Dans un premier temps, une enquête a été menée par l'institut de recherche et d'études Orseu (Office européen de conseil, recherche et formation en relations sociales)[ 1 ]www.orseu.com auprès de 4 000 élèves de lycées professionnels et d'apprentis en CFA étudiants en BEP, CAP, bac professionnel et BTS, sur leurs difficultés à accéder à des stages en entreprises. Cette enquête menée dans les départements du Nord-Pas-de-Calais, de l'Ain et de la Marne, concernait trois principales filières : le secrétariat-comptabilité, le commerce et le vente, ainsi que l'industrie. Il en ressort que si 23 % des enfants de parents nés en France connaissent des difficultés d'accès aux stages, ce taux monte à 33 % si l'un de leurs parents est né à l'étranger. Ces difficultés augmentent encore (39 %) pour ceux issus de parents nés au Maghreb ou en Afrique sub-saharienne. Une caractéristique encore accentuée pour les garçons, avec 45 % de difficultés pour les jeunes originaires du Maghreb et 53 % pour ceux d'origine africaine.

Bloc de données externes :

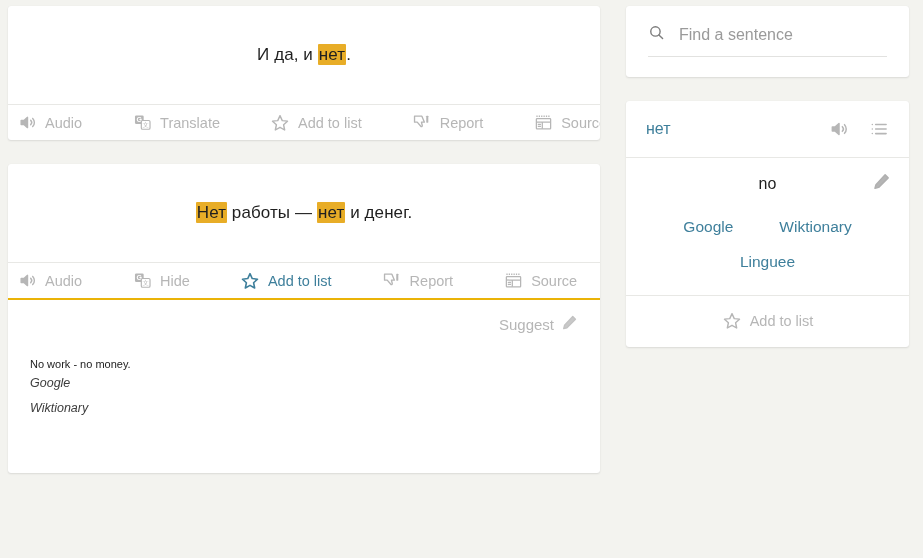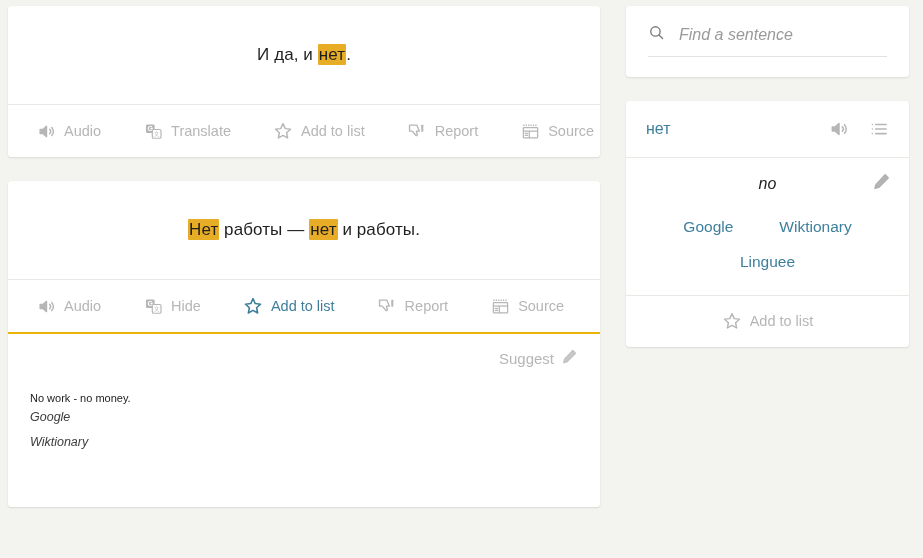"Find a sentence" .search-input { font-style: italic -> none }
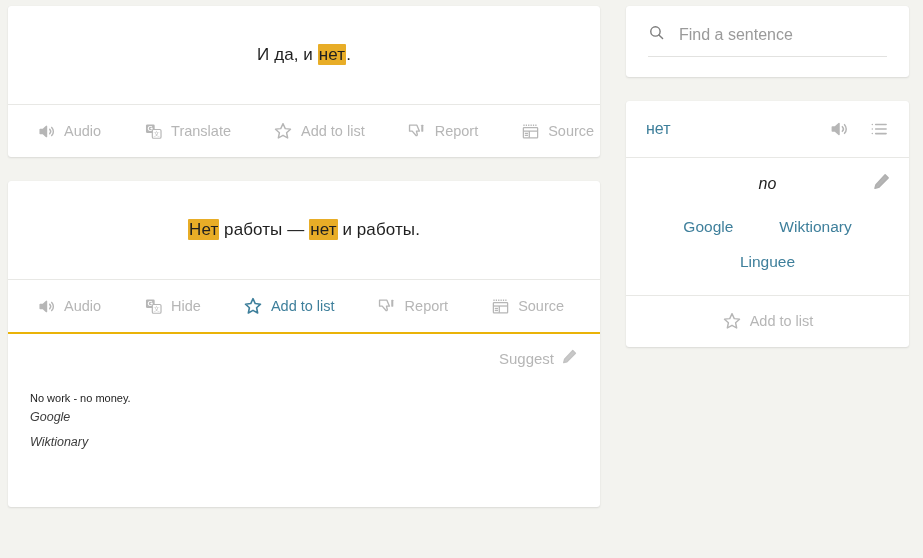"Audio" .toolbar { gap: 8px -> 16px; height: 53px -> 36px; padding: 0 28px -> 0 9px }
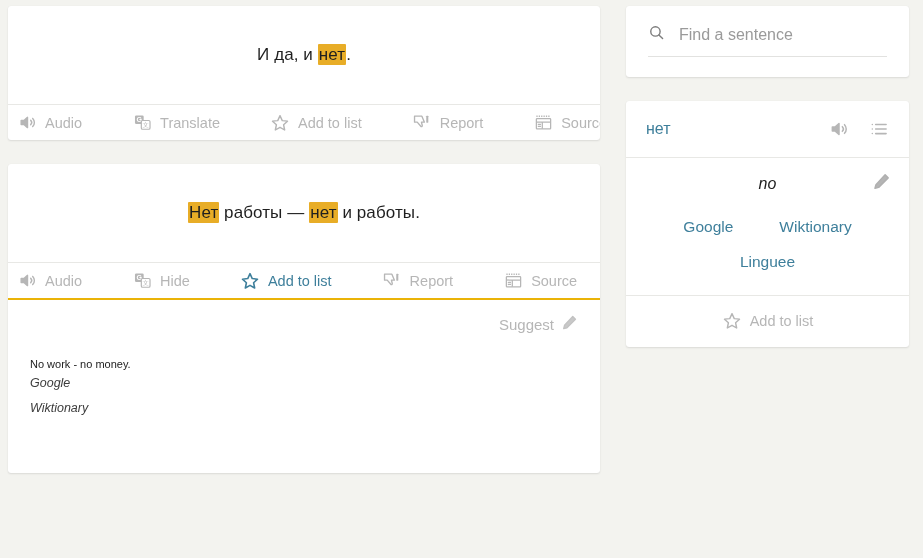"no" .word-def-row { font-style: italic -> none }
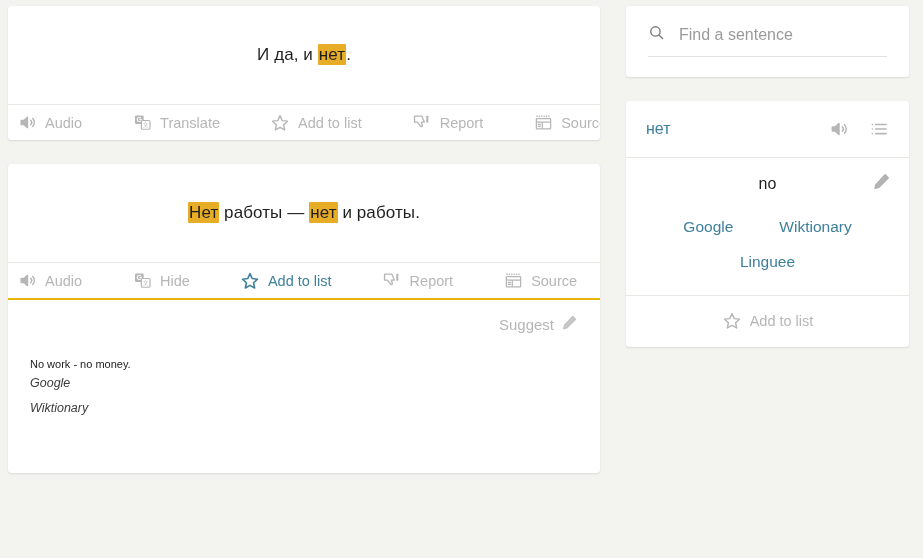"и работы." span { text: работы -> денег }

Face à ces difficultés d'accès aux stages de formation, indique l'enquête, le soutien des professeurs se manifeste de deux manières : une prise en charge de la recherche de stage au nom du principe d'égalité, et des actions plus pédagogiques visant à l'apprentissage des codes sociaux et professionnels en pratique dans l'entreprise et de ses exigences. Les employeurs sondés n'évoquent que très rarement des discriminations, mais bien plutôt l'exigence pour eux de recruter des personnes “s'exprimant bien et présentant bien".

Le programme Transfert a eu recours à plusieurs types d'outils : des labellisations “École sans racisme" pour les lycées, afin d'y faire émerger de bonnes pratiques et des interventions dans les établissements de jeunes volontaires formés par l'association Léo Lagrange dans le cadre de son programme “Démocratie et courage". “Six cents jeunes volontaires sont intervenus à raison de deux par établissement pour proposer des séquences d'animation théâtrale, des jeux de rôle. L'objectif est de lutter contre les préjugés, de faire comprendre le fonctionnement des processus de discrimination. Nous avons déjà essaimé ces formations à plus de 250 000 jeunes et à leurs enseignants. En 2008 nous estimons que ce programme aura touché un million de jeunes dans les trois pays où il est développé (Allemagne, France, Belgique)", anticipe Christophe Berardi.

Au sein des entreprises

Mais Transfert propose aussi plusieurs actions et outils destinés aux entreprises. Grâce au site de recrutement L4M.fr (Looking for mission)[ 2 ]www.l4m.fr, basé dans le Nord-Pas-de-Calais, il a été possible de concevoir des CV anonymes où les informations porteuses d'éventuelles discriminations, telles la civilité, les noms et prénoms, l'adresse, ou bien encore la photo d'identité ont été supprimés. “LM4.fr bénéficie d'une large audience sur toute la région, les offres bénéficient donc d'une visibilité importante, cet outil permet au candidat d'être confiant sur la transparence du processus de sélection, profil, expériences, formation", commente Christophe Berardi.

Le CJDES a apporté sa participation en concevant pour Transfert un outil d'auto-évaluation de la diversité dans les entreprises et organisations. Rompu à la question de la gestion des ressources humaines et à la GPEC (gestion prévisionnelle des emplois et des compétences), le CJDES a conçu cet outil visant à évaluer d'éventuelles discriminations.

Cet outil, explique sa conceptrice, Catherine Bodet, chargée de mission en évaluation de la responsabilité sociale des entreprises pour le CJDES, “s'applique autant à la mesure des discriminations dans les actes spécifiquement « ressources humaines », tels que le recrutement ou l'avancement, qu'au niveau des produits et des services, et des personnels associatifs agissant en direction de certains publics". Le diagnostic complet comprend le niveau de performance général de l'organisation (valeurs, procédures, résultats), les procédures mises en œuvre et les résultats donnés. La performance est aussi mesurée par type de discrimination et par domaine (ressources humaines, produits et bénévoles d'association).

Testé en juillet 2007 auprès d'entreprises volontaires, cet outil devrait être proposé aux PME, notamment via la CGPME qui va le diffuser lors d'un colloque en régions autour des discriminations, en février prochain.